I.  The Medicare Appeals Process is Broken:

On April 28, 2015, the Senate Finance Committee conducted a hearing entitled “Creating a More Efficient and Level Playing Field: Audit and Appeals Issues in Medicare.[2] Committee Chairman, Senator Orin Hatch, set the focus of the hearing in his opening statement. Several of Senator Hatch’s comments included:

“CMS has, of course, taken steps to identify and recover improper payments, including hiring contractors to conduct audits of the more than one billion claims submitted to the Medicare program every year.  These auditors have recovered billions for the Medicare program – over $3 billion in 2013 alone.  However, the increase in audits has led to a seemingly insurmountable increase in appeals, with a current backlog of over 500,000 cases, evidenced by this chart.

This increase in appeals has resulted in long delays for beneficiaries and providers alikeThere are so many appeals that the Office of Medicare Hearings and Appeals can’t even docket them for 20 to 24 weeks.  In FY 2009, most appeals were processed within 94 days.  In FY 2015, it will take, on average, 547 days to process an appeal – far too long for beneficiaries to find out whether their medical services will be covered or for providers to find out if they will be

Additionally, large portions of the initial payment determinations are reversed on appeal. The HHS Office of Inspector General reported that, of the 41,000 appeals that providers made to Administrative Law Judges in FY 2010, over 60 percent were partially or fully favorable to the defendant. 

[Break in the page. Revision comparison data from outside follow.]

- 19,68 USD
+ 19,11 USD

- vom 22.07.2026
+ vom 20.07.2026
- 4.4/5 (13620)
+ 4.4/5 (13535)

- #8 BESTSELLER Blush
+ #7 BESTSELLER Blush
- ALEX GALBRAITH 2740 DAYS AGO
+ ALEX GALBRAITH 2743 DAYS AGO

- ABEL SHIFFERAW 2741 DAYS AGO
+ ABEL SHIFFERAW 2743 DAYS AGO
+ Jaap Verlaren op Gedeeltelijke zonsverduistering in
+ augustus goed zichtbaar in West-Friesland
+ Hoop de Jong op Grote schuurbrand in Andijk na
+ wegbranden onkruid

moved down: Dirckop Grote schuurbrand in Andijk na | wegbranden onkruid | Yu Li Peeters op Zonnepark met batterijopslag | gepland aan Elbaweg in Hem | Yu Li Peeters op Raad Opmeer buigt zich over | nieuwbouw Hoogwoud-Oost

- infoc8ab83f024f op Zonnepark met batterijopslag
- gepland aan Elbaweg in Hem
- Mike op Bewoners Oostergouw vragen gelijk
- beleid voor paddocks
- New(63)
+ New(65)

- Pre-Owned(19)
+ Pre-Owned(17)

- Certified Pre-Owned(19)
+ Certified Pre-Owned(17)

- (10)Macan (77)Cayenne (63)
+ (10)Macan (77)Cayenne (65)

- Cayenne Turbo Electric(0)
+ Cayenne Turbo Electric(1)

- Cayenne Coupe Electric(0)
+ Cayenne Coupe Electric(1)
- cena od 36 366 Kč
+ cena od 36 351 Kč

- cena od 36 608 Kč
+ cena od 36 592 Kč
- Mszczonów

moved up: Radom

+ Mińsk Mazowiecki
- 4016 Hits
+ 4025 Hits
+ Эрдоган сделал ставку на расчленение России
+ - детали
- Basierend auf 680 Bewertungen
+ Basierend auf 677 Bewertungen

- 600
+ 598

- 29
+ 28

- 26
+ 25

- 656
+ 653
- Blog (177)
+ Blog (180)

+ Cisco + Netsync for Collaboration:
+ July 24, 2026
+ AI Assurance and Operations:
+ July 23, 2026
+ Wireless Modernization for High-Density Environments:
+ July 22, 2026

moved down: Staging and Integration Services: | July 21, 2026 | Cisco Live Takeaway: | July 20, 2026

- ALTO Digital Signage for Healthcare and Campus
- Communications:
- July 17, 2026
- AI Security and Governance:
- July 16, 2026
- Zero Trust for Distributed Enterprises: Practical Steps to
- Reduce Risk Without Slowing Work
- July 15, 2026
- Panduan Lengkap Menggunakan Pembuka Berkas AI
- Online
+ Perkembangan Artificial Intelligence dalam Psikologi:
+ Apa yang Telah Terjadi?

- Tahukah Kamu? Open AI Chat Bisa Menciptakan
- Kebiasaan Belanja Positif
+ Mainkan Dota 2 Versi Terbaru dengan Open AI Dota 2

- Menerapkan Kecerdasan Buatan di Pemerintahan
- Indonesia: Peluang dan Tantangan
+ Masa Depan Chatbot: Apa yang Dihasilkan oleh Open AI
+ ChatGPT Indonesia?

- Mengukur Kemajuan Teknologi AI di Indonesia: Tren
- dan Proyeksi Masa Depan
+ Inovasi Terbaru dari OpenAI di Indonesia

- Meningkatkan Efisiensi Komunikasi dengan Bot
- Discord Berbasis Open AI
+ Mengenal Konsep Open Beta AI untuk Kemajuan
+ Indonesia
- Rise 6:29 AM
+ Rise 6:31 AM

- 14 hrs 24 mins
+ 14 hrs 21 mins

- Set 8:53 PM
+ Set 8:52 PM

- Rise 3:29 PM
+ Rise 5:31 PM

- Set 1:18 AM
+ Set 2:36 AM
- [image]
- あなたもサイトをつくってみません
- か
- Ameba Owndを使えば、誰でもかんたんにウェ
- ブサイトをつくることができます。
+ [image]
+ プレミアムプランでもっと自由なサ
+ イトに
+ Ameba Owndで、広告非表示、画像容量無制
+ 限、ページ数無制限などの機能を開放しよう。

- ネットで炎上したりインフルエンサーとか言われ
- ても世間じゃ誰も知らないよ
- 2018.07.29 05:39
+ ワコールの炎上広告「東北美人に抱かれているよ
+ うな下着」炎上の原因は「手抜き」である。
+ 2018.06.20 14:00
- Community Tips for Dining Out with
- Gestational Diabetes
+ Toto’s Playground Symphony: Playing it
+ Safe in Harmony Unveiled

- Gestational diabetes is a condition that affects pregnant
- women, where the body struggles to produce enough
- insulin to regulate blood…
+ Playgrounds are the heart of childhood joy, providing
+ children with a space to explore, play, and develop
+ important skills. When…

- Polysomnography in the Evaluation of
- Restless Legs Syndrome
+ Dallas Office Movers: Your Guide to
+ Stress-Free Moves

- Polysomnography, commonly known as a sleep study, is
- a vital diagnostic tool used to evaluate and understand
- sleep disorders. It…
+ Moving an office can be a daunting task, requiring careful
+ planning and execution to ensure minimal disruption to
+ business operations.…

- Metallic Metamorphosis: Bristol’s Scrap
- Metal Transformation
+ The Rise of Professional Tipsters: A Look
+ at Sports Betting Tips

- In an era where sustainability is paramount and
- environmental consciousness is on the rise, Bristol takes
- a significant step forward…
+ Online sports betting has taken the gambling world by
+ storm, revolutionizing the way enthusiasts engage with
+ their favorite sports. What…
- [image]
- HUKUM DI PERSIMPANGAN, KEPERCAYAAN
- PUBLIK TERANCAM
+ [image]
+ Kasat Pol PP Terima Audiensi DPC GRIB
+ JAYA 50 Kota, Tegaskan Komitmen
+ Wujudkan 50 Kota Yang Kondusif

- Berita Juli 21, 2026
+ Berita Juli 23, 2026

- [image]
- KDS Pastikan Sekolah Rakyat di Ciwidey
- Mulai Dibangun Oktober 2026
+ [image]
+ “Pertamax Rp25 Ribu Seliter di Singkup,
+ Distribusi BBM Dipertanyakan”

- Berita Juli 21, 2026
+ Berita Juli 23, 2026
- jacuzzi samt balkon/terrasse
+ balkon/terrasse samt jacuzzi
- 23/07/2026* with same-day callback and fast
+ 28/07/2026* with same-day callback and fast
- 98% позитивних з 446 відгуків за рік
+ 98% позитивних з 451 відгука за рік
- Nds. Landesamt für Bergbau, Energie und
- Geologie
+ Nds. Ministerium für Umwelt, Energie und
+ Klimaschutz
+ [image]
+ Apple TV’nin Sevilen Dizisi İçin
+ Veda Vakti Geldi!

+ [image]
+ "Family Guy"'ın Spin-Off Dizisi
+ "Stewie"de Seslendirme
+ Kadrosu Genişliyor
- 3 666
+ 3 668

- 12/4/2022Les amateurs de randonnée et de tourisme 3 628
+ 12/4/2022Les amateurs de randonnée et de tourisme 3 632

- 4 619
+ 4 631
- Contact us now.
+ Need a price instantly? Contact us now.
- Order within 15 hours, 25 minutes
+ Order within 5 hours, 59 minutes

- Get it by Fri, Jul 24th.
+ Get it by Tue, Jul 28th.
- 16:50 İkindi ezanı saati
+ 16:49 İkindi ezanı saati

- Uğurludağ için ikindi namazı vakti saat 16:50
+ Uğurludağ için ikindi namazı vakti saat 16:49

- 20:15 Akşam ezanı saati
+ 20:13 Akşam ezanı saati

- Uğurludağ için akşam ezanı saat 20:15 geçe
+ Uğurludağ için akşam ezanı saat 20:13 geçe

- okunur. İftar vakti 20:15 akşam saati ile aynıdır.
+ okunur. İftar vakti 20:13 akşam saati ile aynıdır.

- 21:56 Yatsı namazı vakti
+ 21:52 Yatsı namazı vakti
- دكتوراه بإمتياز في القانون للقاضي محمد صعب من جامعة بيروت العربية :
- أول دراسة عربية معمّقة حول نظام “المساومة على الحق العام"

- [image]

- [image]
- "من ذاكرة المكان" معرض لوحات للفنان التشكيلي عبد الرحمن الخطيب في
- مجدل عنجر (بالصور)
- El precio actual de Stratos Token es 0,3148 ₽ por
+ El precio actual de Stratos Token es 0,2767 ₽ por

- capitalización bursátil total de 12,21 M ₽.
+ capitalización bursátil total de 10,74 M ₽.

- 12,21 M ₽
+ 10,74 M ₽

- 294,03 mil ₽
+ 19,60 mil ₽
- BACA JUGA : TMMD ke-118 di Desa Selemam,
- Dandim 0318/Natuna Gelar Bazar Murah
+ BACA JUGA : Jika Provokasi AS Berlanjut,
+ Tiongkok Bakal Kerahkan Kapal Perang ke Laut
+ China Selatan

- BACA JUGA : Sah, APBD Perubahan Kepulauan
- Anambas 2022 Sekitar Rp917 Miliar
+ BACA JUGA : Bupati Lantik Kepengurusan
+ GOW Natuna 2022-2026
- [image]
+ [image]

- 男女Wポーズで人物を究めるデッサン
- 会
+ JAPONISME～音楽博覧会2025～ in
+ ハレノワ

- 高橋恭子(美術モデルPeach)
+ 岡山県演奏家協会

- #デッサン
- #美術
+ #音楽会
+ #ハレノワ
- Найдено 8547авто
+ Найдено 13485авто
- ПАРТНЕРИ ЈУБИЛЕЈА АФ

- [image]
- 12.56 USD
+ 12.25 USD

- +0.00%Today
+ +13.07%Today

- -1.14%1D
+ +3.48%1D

Such a high rate of reversals raises questions about how the initial decisions are being made and whether providers and beneficiaries are facing undue burdens on the front end.  On the other hand, we need to recognize that ALJs have more flexibility in their decision-making than Medicare contractors do.” (emphasis added).

As this testimony suggests, the current system of administrative appeals is broken. Unfortunately, many health care providers are finding their organizations facing bankruptcy (primarily through mandatory recoupment) long before the provider has an opportunity to argue the merits of their case before an ALJ.

II.  The Current ALJ Hearing Backlog Has Increased 10-Fold in Two Years:

As Senator Ron Wyden noted during the Senate Finance Committee hearing, increases in the number of Medicare claims audits performed by CMS contractors have resulted in a ten-fold increase in the number of appeals cases ultimately being filed with the Office of Medicare Hearings and Appeals (OMHA). As Senator Wyden testified, the number of cases filed with OMHA in Fiscal Year (FY) 2011 was 60,000. By FY 2013, the number of filings had risen to 654,000.

III. What Does the Future Look Like?

A number of proposals intended to alleviate the current appeals backlog have been proposed by OMHA and included in the President’s proposed FY2016 budget. Unfortunately, a number of these proposals will likely result in additional hardships for small and mid-sized health care providers and providers. During the Senate Finance Committee hearing, OMHA’s Chief Administrative Judge outlined these proposals, which include:

Provide Office of Medicare Hearings and Appeals and Departmental Appeals Board Authority to Use RA Collections. This proposal would expand the Secretary’s authority to retain a portion of Recovery Audit (RA) program recoveries for the purpose of administering the recovery audit program and will allow RA program recoveries to fully fund the appeals process for RA related appeals at the OMHA and the DAB.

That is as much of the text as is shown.